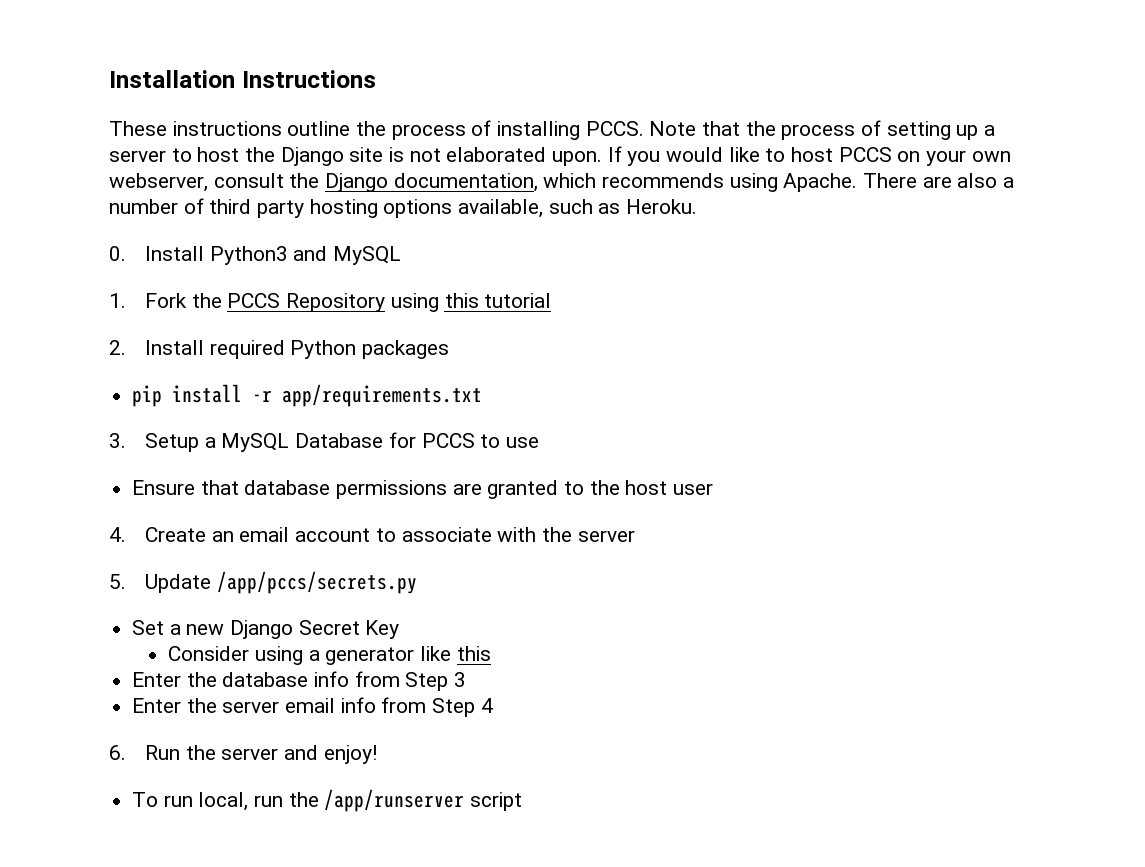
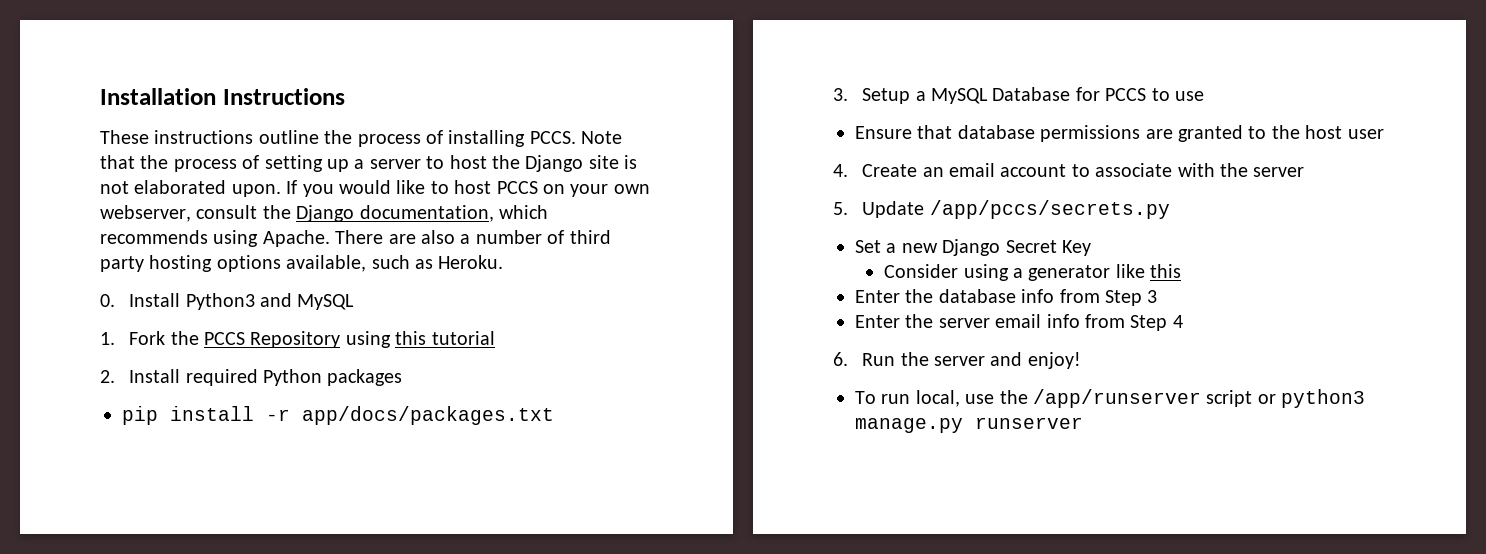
[282,384,483,407] app/requirements.txt -> [302,406,554,425] app/docs/packages.txt
[254,795,284,807] run -> [965,394,995,404] use
(523, 801) none -> [1257,389,1366,408] [855,417,1083,433] or python3 manage.py runserver

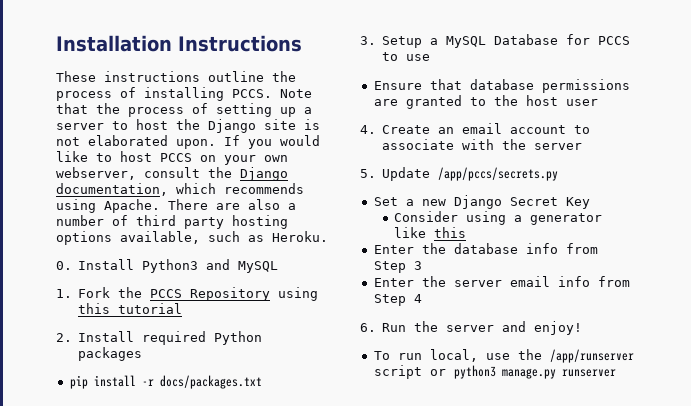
[302,406,554,425] app/docs/packages.txt -> [159,375,262,389] docs/packages.txt

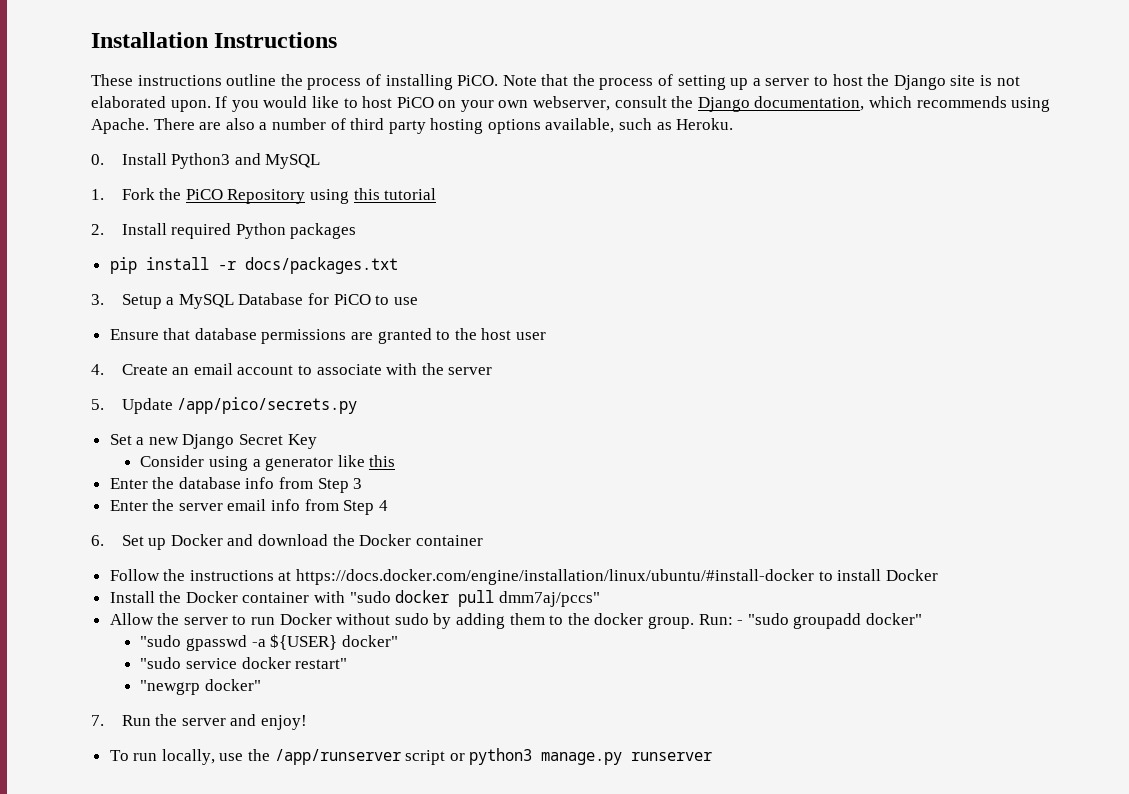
[232,89,272,98] PCCS. -> [457,75,499,86] PiCO.
[160,153,192,162] PCCS -> [396,97,434,108] PiCO
[150,289,183,298] PCCS -> [185,189,223,200] PiCO
[598,36,631,45] PCCS -> [333,294,371,305] PiCO
[438,167,559,181] /app/pccs/secrets.py -> [177,397,358,414] /app/pico/secrets.py
(376, 327) none -> [121,534,483,550] [109,569,938,585] [109,590,600,607] [109,613,922,629] [140,634,398,651] [140,657,348,669] [140,679,261,695] [91,715,104,726] Set up Docker and download the Docker container // Follow the instructions at https://docs.docker.com/engine/installation/linux/ubuntu/#install-docker to install Docker // Install the Docker container with "sudo docker pull dmm7aj/pccs" // Allow the server to run Docker without sudo by adding them to the docker group. Run: - "sudo groupadd docker" // "sudo gpasswd -a ${USER} docker" // "sudo service docker restart" // "newgrp docker" // 7.
[429,349,478,362] local, -> [161,749,215,765] locally,

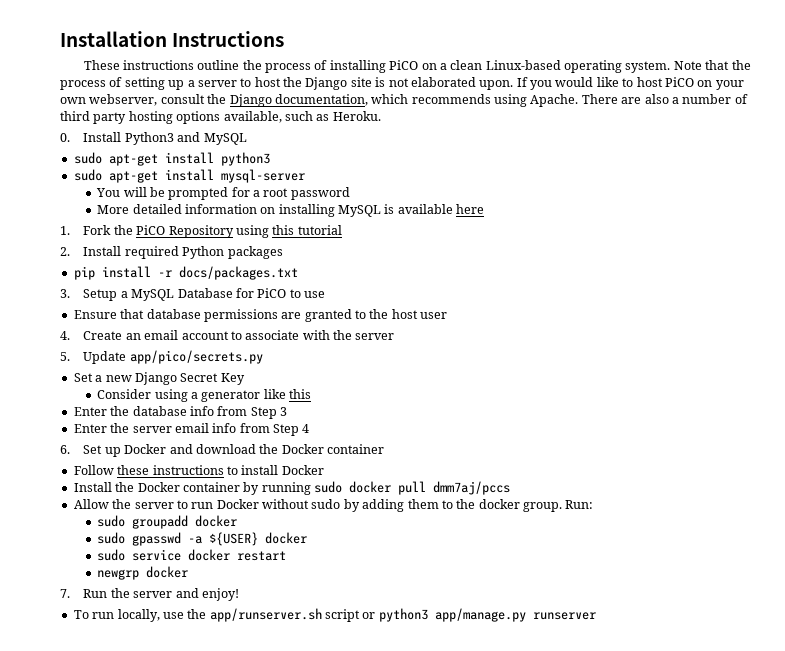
[457,75,499,86] PiCO. -> [389,60,671,73] PiCO on a clean Linux-based operating system.
(321, 161) none -> [73,152,270,166] [73,169,305,183] [96,187,350,200] [97,204,485,217] // sudo apt-get install python3 // sudo apt-get install mysql-server // You will be prompted for a root password // More detailed information on installing MySQL is available here
[177,397,358,414] /app/pico/secrets.py -> [129,350,263,364] app/pico/secrets.py
[163,569,815,585] the instructions at https://docs.docker.com/engine/installation/linux/ubuntu/#install-docker -> [117,465,224,475] these instructions
[314,591,391,603] with "sudo -> [243,481,342,495] by running sudo
[498,591,600,607] dmm7aj/pccs" -> [433,481,510,495] dmm7aj/pccs
[737,613,922,629] [140,634,398,651] [140,657,348,669] [140,679,261,695] - "sudo groupadd docker" // "sudo gpasswd -a ${USER} docker" // "sudo service docker restart" // "newgrp docker" -> [97,515,238,529] [97,532,308,546] [97,549,287,561] [97,566,189,580] // sudo groupadd docker // sudo gpasswd -a ${USER} docker // sudo service docker restart // newgrp docker
[274,749,401,765] /app/runserver -> [209,608,322,622] app/runserver.sh
[541,752,623,765] manage.py -> [434,608,526,622] app/manage.py

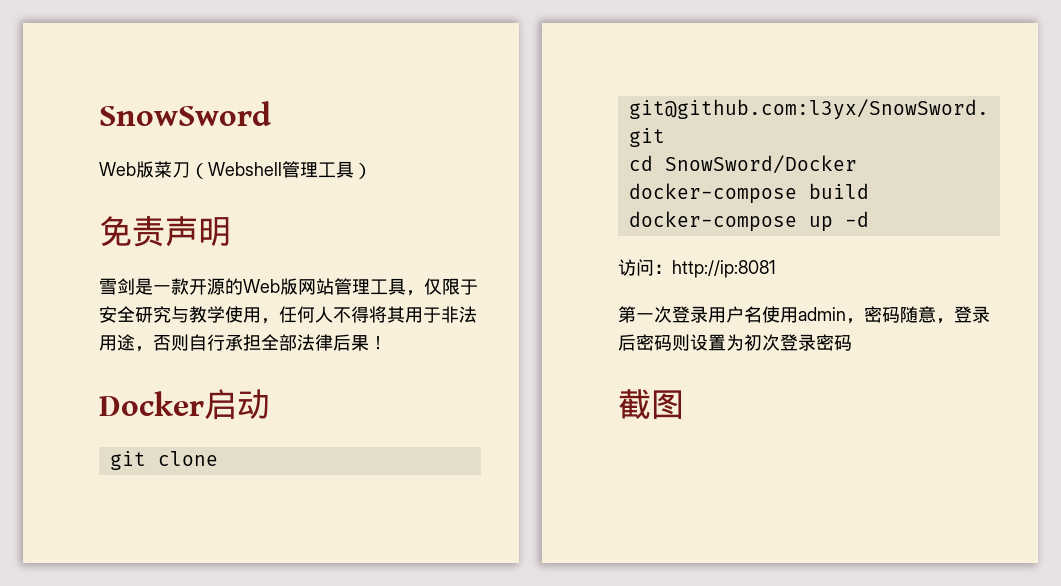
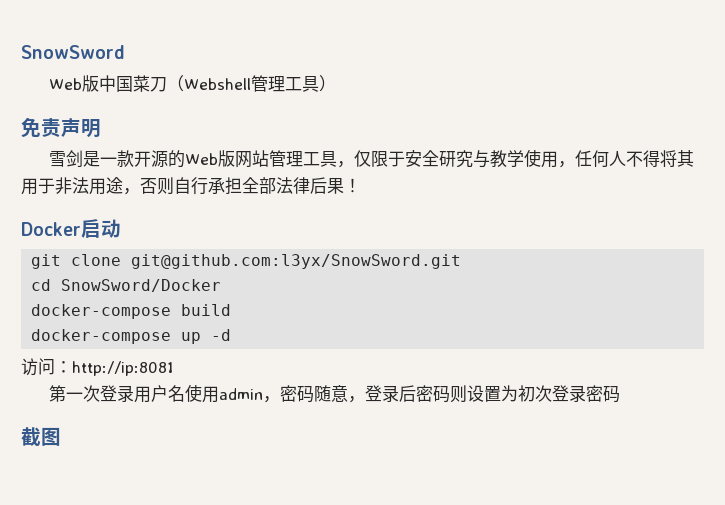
(154, 169) none -> [98,75,133,92] 中国

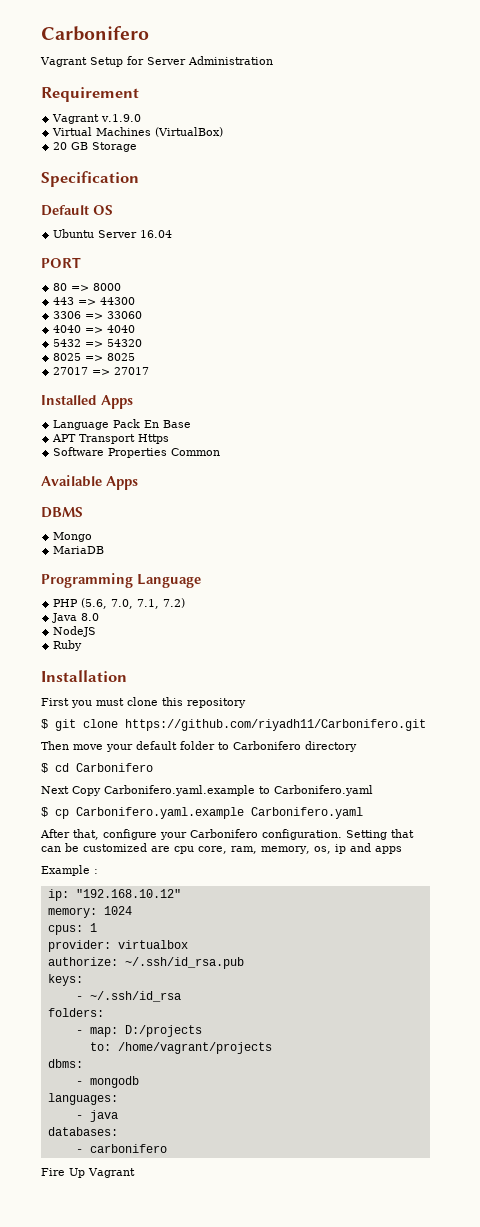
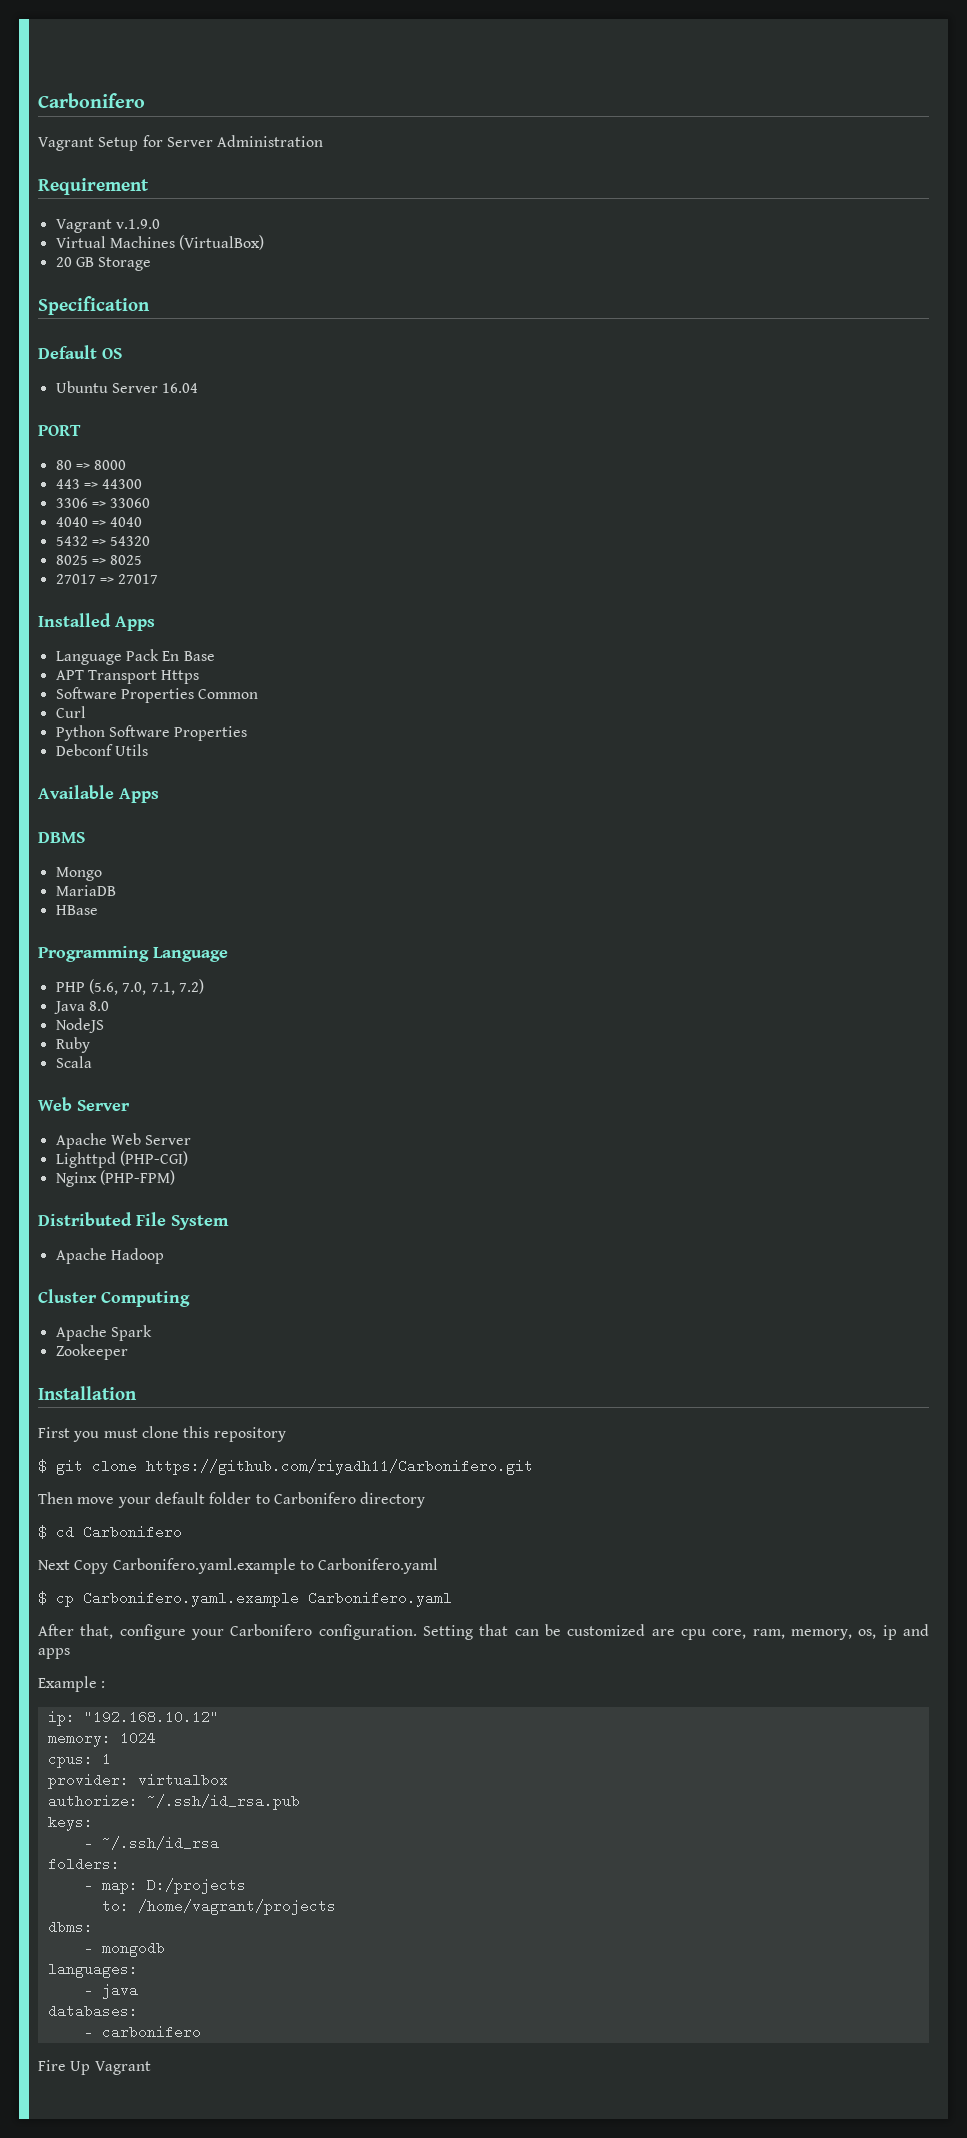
(221, 452) none -> [55,706,86,718] [55,725,248,741] [55,744,148,756] // Curl // Python Software Properties // Debconf Utils
(105, 550) none -> [55,905,98,915] // HBase
(83, 645) none -> [55,1056,92,1068] [38,1097,130,1111] [55,1133,192,1149] [55,1151,188,1168] [55,1170,175,1187] [38,1212,229,1230] [55,1248,164,1264] [38,1289,190,1307] [55,1325,152,1341] [55,1344,128,1360] // Scala // Web Server // Apache Web Server // Lighttpd (PHP-CGI) // Nginx (PHP-FPM) // Distributed File System // Apache Hadoop // Cluster Computing // Apache Spark // Zookeeper

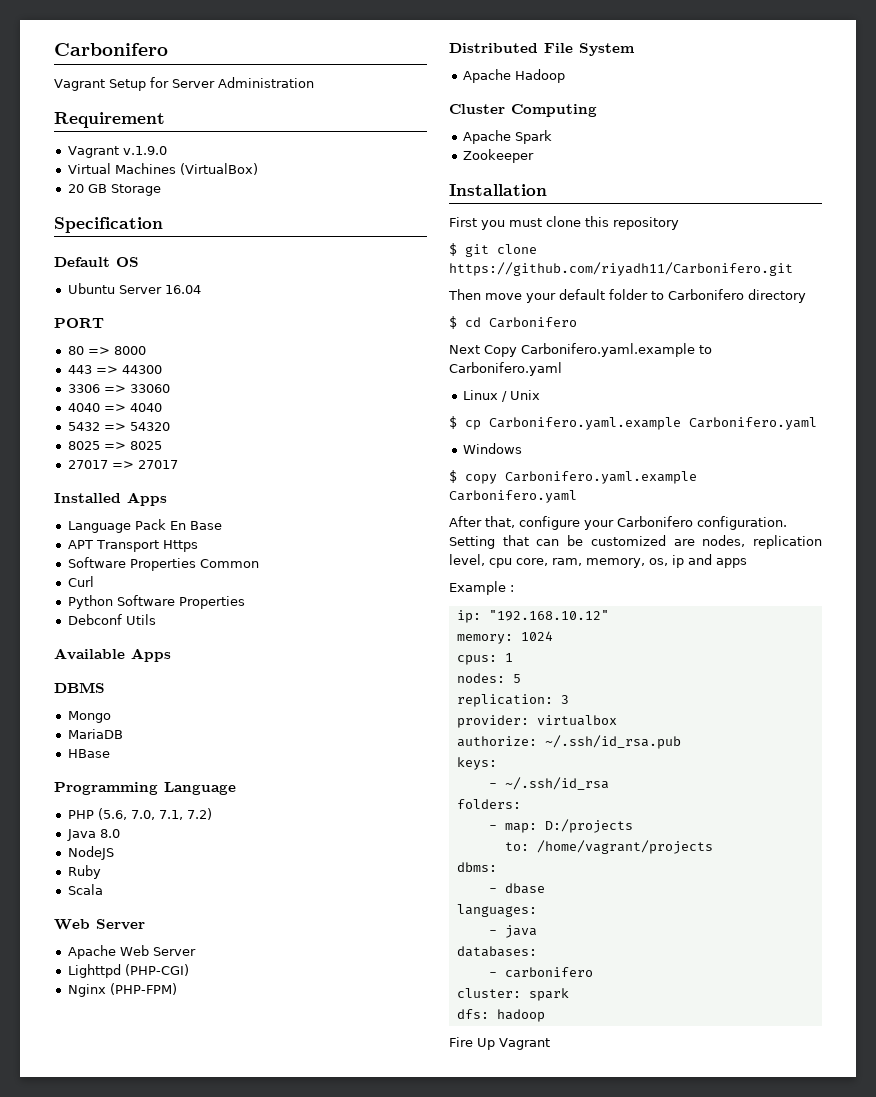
(439, 1566) none -> [462,390,540,402] // Linux / Unix
(452, 1599) none -> [462,443,522,454] [449,470,697,484] [449,490,577,503] // Windows // $ copy Carbonifero.yaml.example Carbonifero.yaml
(675, 1632) none -> [702,535,822,549] [449,554,485,566] nodes, replication level,
(111, 1759) none -> [456,673,521,683] [456,694,569,707] // nodes: 5 // replication: 3
[101,1941,165,1957] mongodb -> [504,883,545,894] dbase
(201, 2032) none -> [456,988,569,1001] [456,1009,545,1022] // cluster: spark // dfs: hadoop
______
_Exercise objective_. The word "packages" may appear in several lines of the data; copy every line where it does.

_Finished task_.
[282,384,483,407] app/requirements.txt -> [302,406,554,425] app/docs/packages.txt
[302,406,554,425] app/docs/packages.txt -> [159,375,262,389] docs/packages.txt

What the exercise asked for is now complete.